§ DATASET EXTRACT
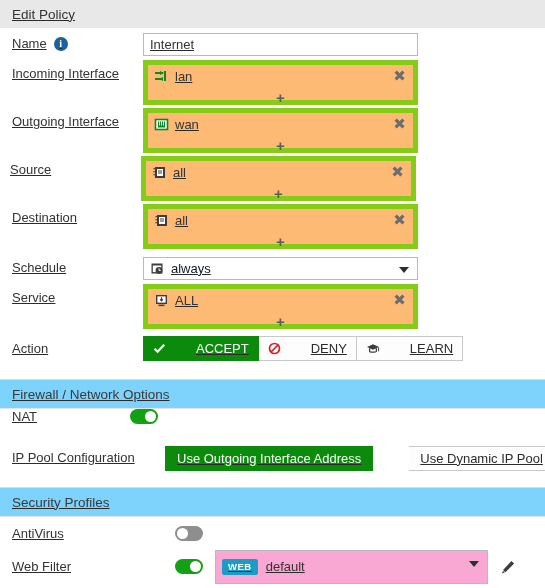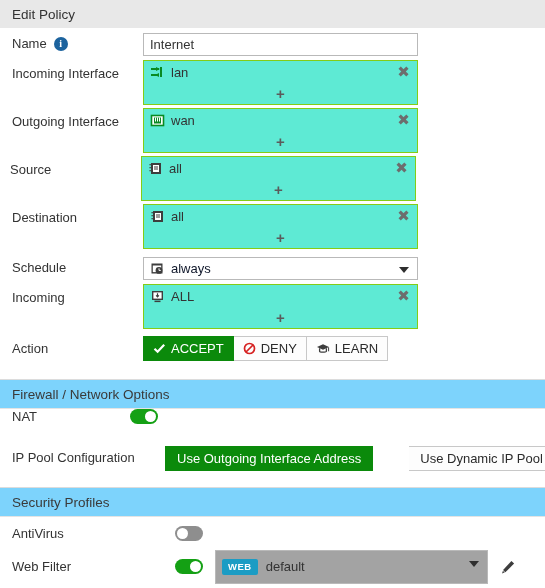--- a/index.html
+++ b/index.html
@@ -11,7 +11,7 @@
     color:#2b2b2b;
     overflow:hidden;
   }
-  .panel{width:545px;height:532px;position:relative;box-sizing:border-box;}
+  .panel{width:545px;height:532px;position:relative;box-sizing:border-box;text-decoration:underline;}
 
   
   .title-bar{

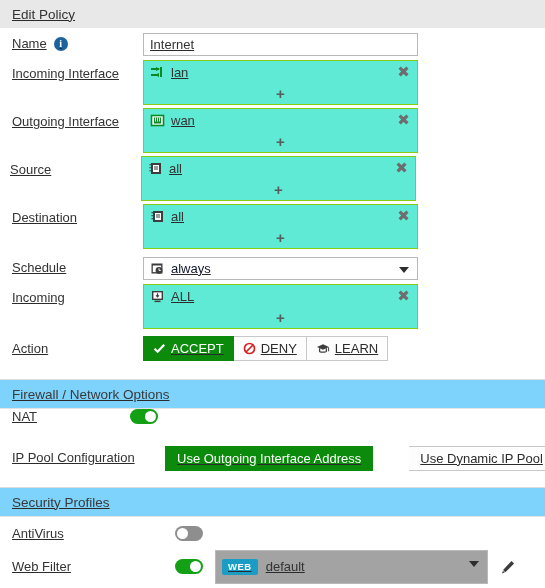--- a/index.html
+++ b/index.html
@@ -57,7 +57,7 @@
   
   .mbox{
     width:275px;height:45px;
-    border:1px solid #84cc16;background:#5eead4;
+    border:5px solid #84cc16;background:#fdba74;
     box-sizing:border-box;position:relative;
   }
   .mrow{

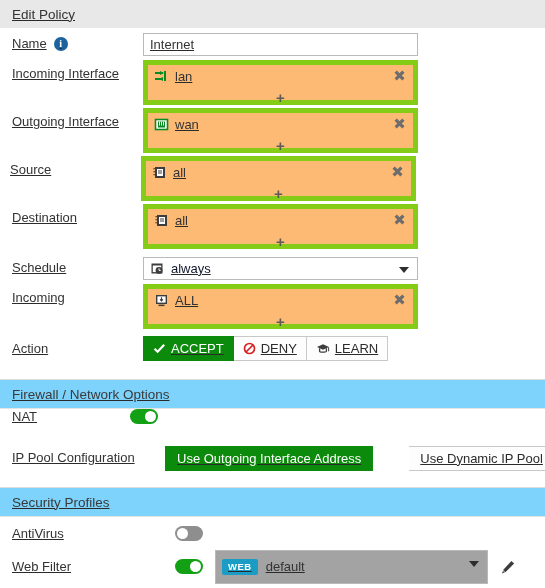--- a/index.html
+++ b/index.html
@@ -283,7 +283,7 @@
   </div>
 
   <div class="row" style="height:48px;">
-    <div class="lbl tall">Incoming</div>
+    <div class="lbl tall">Service</div>
     <div class="field">
       <div class="mbox">
         <div class="mrow">

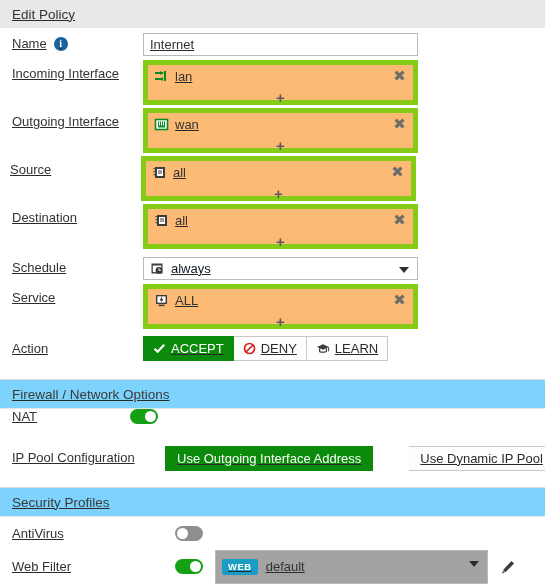--- a/index.html
+++ b/index.html
@@ -115,7 +115,7 @@
     background:#fdfdfd;color:#2b2b2b;
     display:flex;align-items:center;justify-content:center;
     padding:0 9px;box-sizing:border-box;
-    font-size:13px;cursor:pointer;white-space:nowrap;
+    font-size:13px;cursor:pointer;white-space:nowrap;gap:25px;
   }
   .btn:first-child{border-left-width:1px;}
   .btn.on{background:#0b8a0b;border-color:#0b8a0b;color:#fff;}

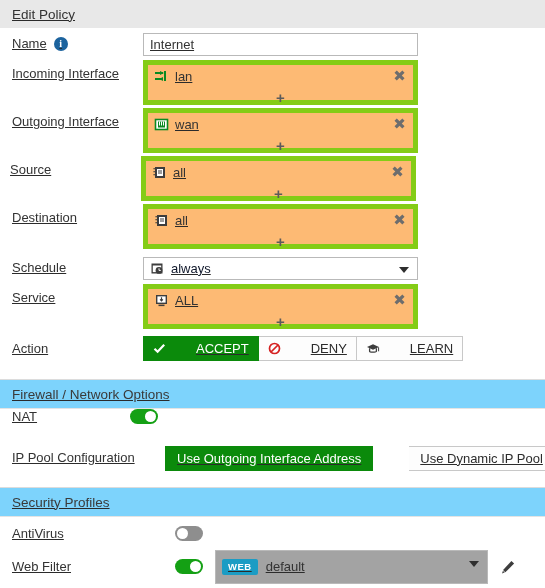--- a/index.html
+++ b/index.html
@@ -139,7 +139,7 @@
   .profwrap{display:flex;align-items:center;}
   .profbox{
     width:273px;height:25px;
-    border:1px solid #b9b9b9;background:#a3a3a3;
+    border:1px solid #b9b9b9;background:#f9a8d4;
     display:flex;align-items:center;
     padding:16px 6px;box-sizing:border-box;position:relative;
   }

§ ASSIGNMENT
Please show every line of the material that contains the string "space".

§ RESPONSE BELOW
-    font-size:13px;cursor:pointer;white-space:nowrap;
+    font-size:13px;cursor:pointer;white-space:nowrap;gap:25px;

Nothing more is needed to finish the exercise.